What a night!  Awake from three to five, lying there with the blankets pulled up tight, yawning and yawning but never actually pulling the whole deal together.  And then sleep from five to seven, filled with one bad dream after another.  A divorce fight.  A big, four story house somewhere in the mountains, but apparently rented out as a dormitory to what seems like an entire college.  Some young guy calls me dude one too many times and I almost rip into the guy.  Another dream with some sort of police interrogation.  Someone escapes.  There’s shooting.  I’m trying to catch up with someone, but the snow is so deep.

There was more, but I think I’ve forgotten.

Wake up and shower the boy.  What’s with little boy B.O.?  Did I sweat and stink when I was eight?  I can’t imagine it.  I was skin stretched tight over a few puny bones.  Nothing more.  Bones don’t sweat.

Drop off the boy at school and a quick breakfast and coffee at the cafe.  Answer a few emails.  I love this place.  Good coffee, good food, and wireless internet.  But the table I slip into, the one nearest the only outlet in the place, proves to be a bad choice this morning.  A couple of young women on one side of me with a baby, and an old lady on the other side.  Everyone is quiet, no complaints there, but I keep smelling urine.  Is it the baby or the old lady?  I don’t really want to know, and yet, I love a good mystery.  Between slurps of coffee I discreetly lean one way, then the other, sniffing.  But my sniffing is as effective as my early morning yawing.  No results.  Maybe one of them will leave and solve the mystery for me.  Maybe it’s me.  Maybe the dog peed on my shirt last night, it dried, and now I’m officially part of his territory, no matter how far I walk around the city. 

I need to push my way through those child support figures and come up with an agreeable alimony payment.  I have to factor in loan and gift money that will need to be repaid over time.  The house deal confuses everything.  The farm was bought from my parents with the help of money from her family.  I am over a barrel.  Everyone walks by and takes a slap at my ass, including the Employment Department.  Erin, the friendly audit woman, is getting restless.  How did she get my new cellphone number?  Did I give it to her?  I can’t imagine I’d get that lazy with my privacy.

“Hello Keith.  I’m just following up on those loan agreements that you promised to get to me.  Will I be seeing those soon?”

“I should be getting those to my accountant today,” I tell her.  That was Monday.  The days slip by so fast.  Surely she must have other files.  Someone else to pick on.  I should have never joked about resting my head against her breast.  She must have access to my email and website.  She’s resharpened her pencils and is coming after me.

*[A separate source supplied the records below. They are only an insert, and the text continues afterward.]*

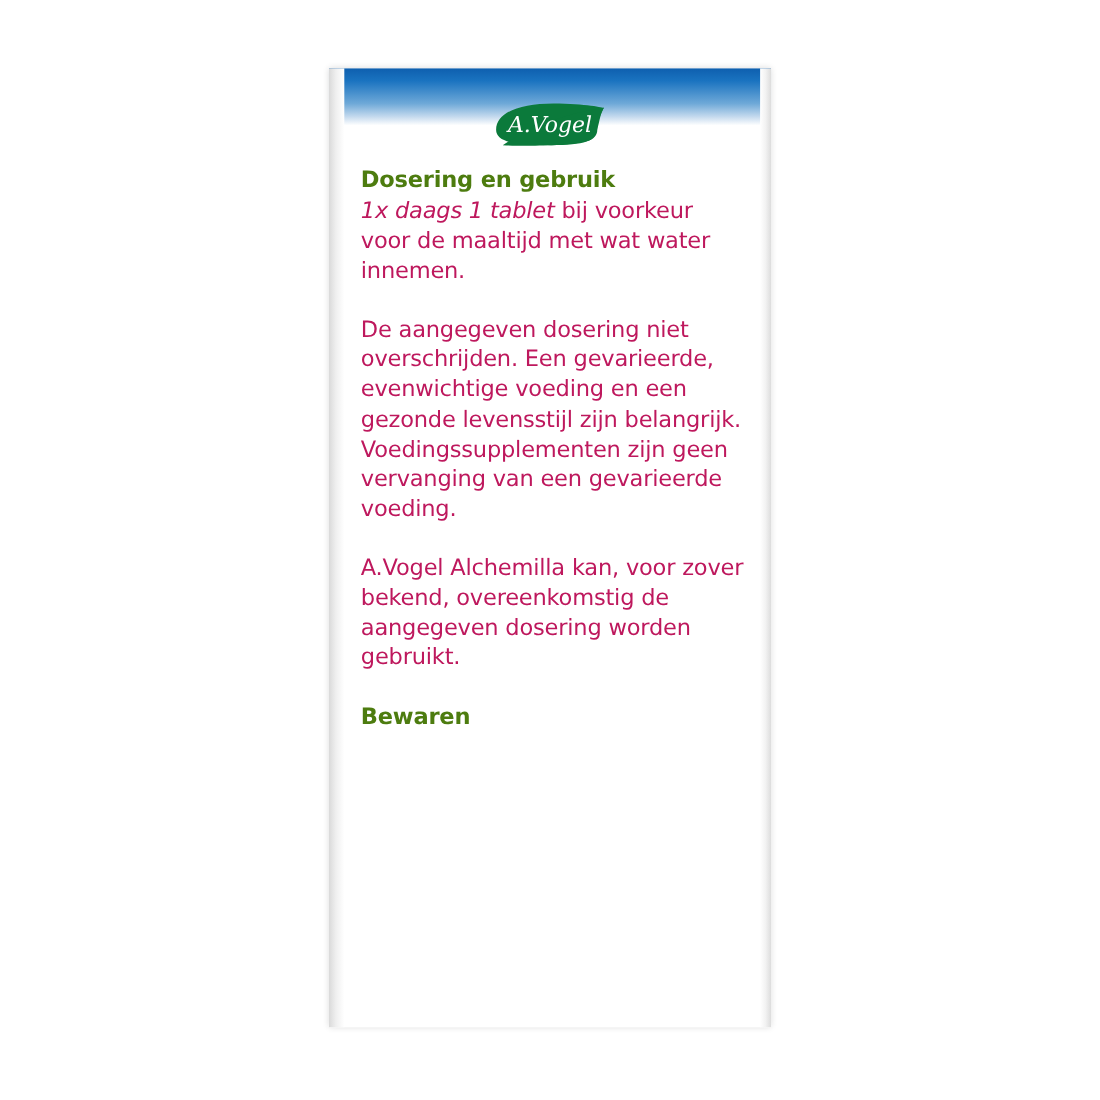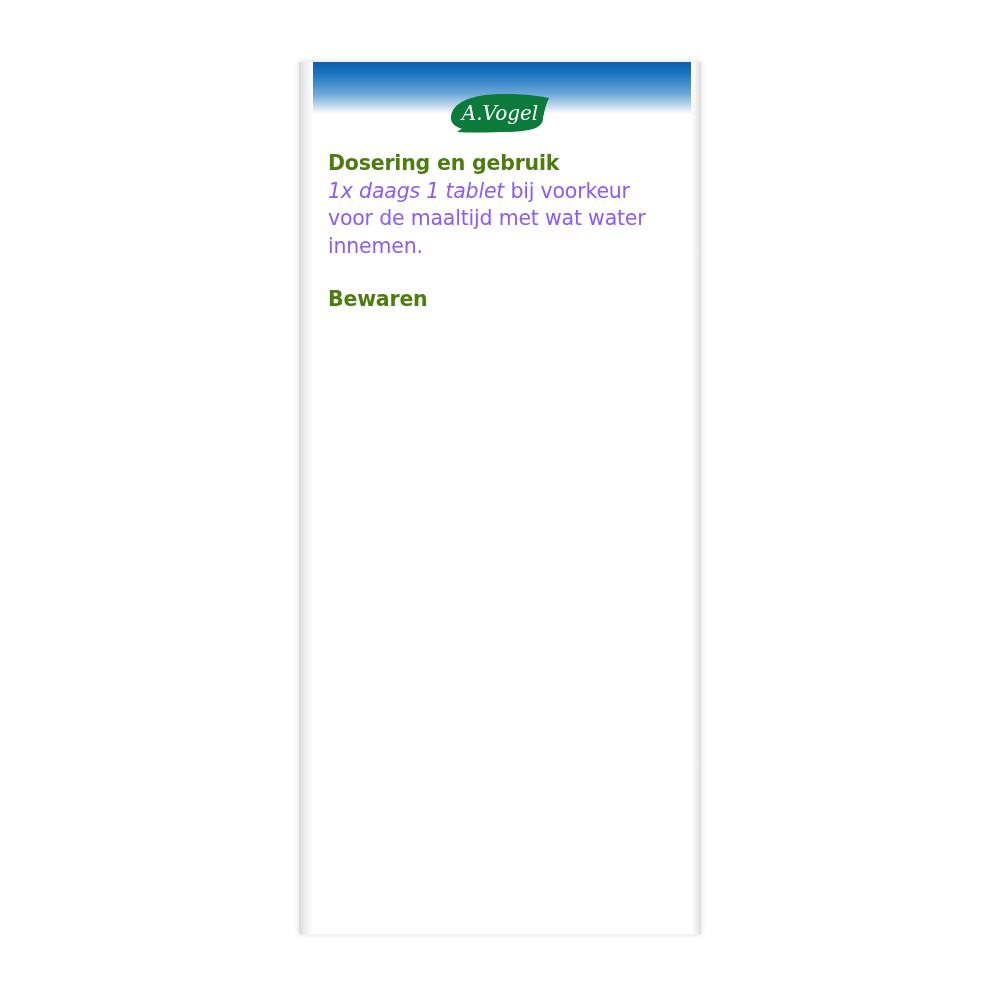"1x daags 1 tablet bij" .body { color: #8b5cf6 -> #be185d }
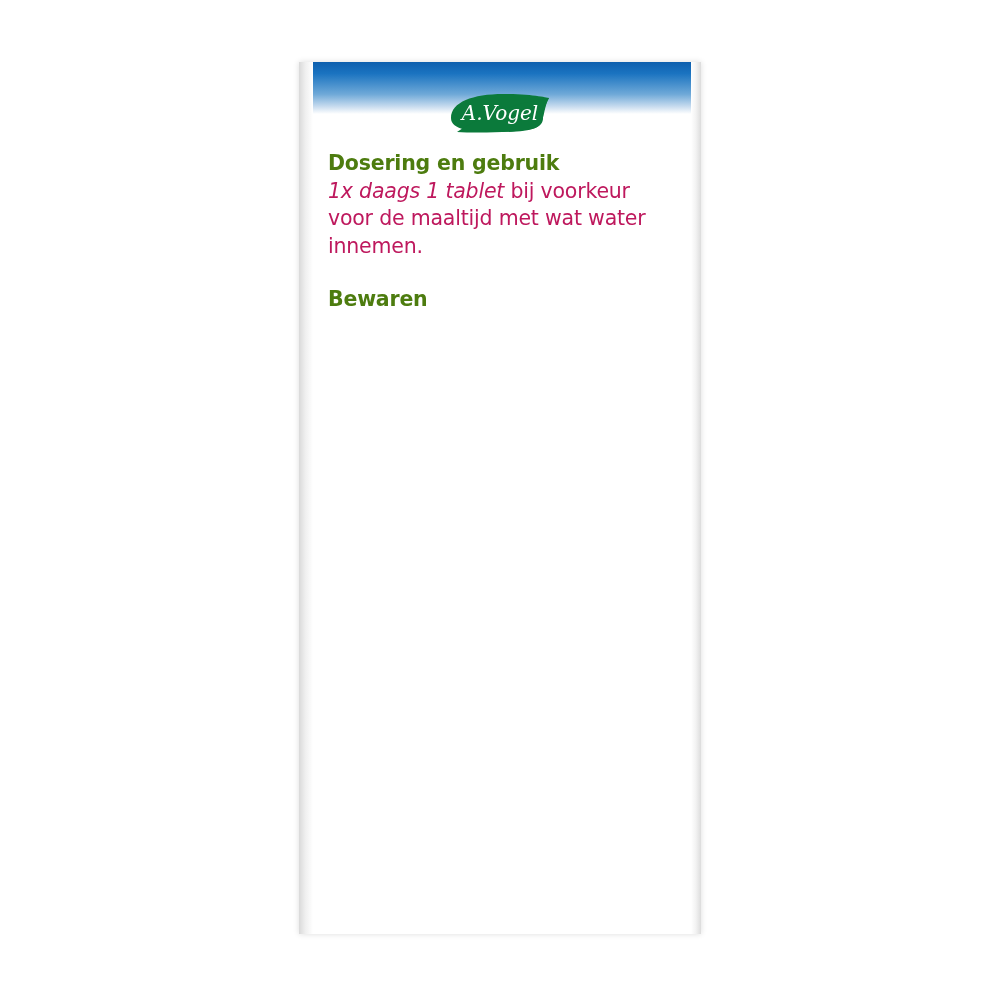"De aangegeven dosering niet" div.block { html: none -> <div> <p>De aangegeven dosering niet overschrijden. Een gevarieerde, evenwichtige voeding en een gezonde levensstijl zijn belangrijk. Voedingssupplementen zijn geen vervanging van een gevarieerde voeding.</p> </div> }
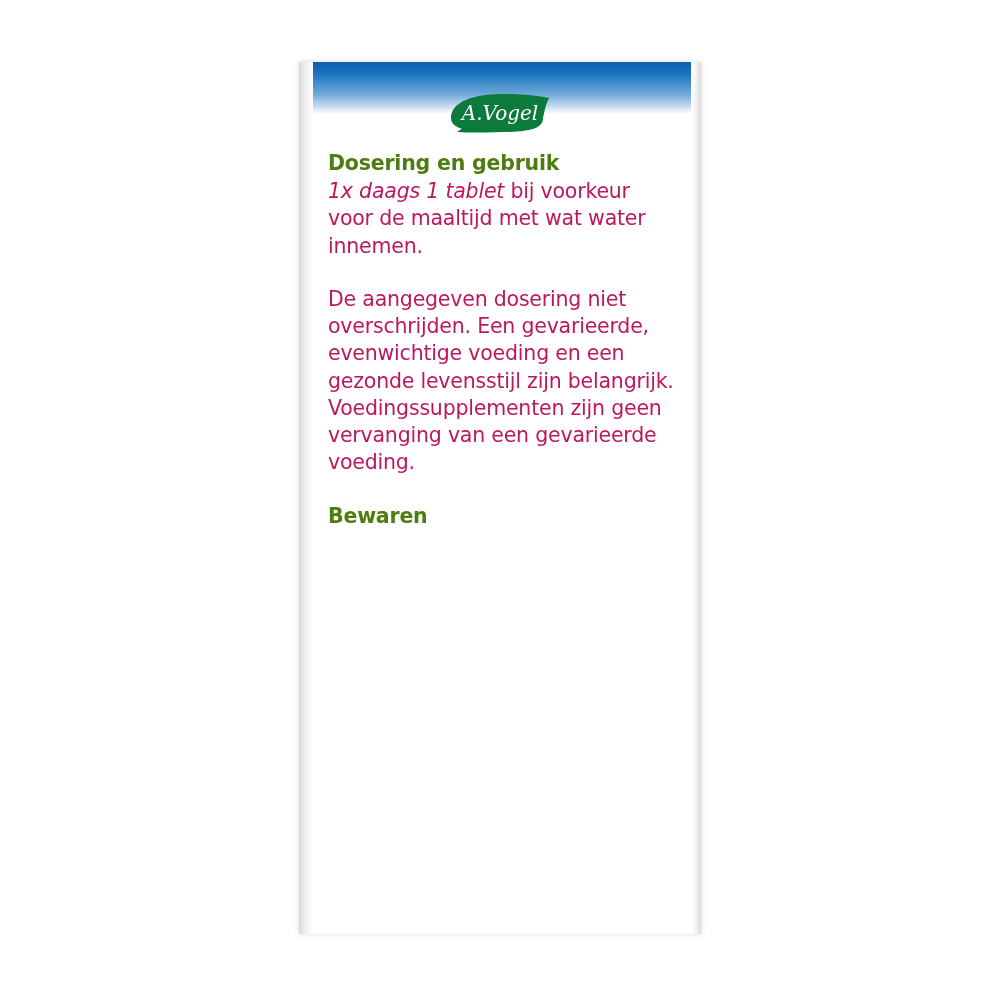"A.Vogel Alchemilla kan, voor zover" p.body { html: none -> <p>A.Vogel Alchemilla kan, voor zover bekend, overeenkomstig de aangegeven dosering worden gebruikt.</p> }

But I wasn’t thinking about Erin as I tossed and yawned my way through the night.  Maybe I should have been.  Maybe that would have put me to sleep.  No, you know what I was thinking about?  I was thinking about hiring a secretary.  I was thinking about the huge, huge mess that my desk and accounting has become.  I was thinking about the daily payroll and billing that I am always behind on.  I was thinking about the luxury of someone else answering my phone.  I’ve wrestled with the mess all by myself for more then fifteen years, and the idea of turning it over to someone else becomes more and more attractive each day.  With each yawn this woman saviour became clearer and clearer in my imagination.  I almost had her completely visualized but then fell asleep.

But realistically, how in the world would I ever hire this person.  My office, which is honestly in a shambles, is now located in my apartment.  Who in their right mind would accept such a job?  And then there’s the move.  My guess now is that I’ll be back in the house before Christmas.  Do I hire someone for the next month or so, then give them a leave of absence while I relocate, only to call them back into yet another home office situation?  The whole thing is chaos.  I need to face the truth.  I have worked for fifteen years to create perfect chaos.  Let’s hope my insurance company doesn’t find out.  The worker’s comp rates for chaos are bound to be through the roof.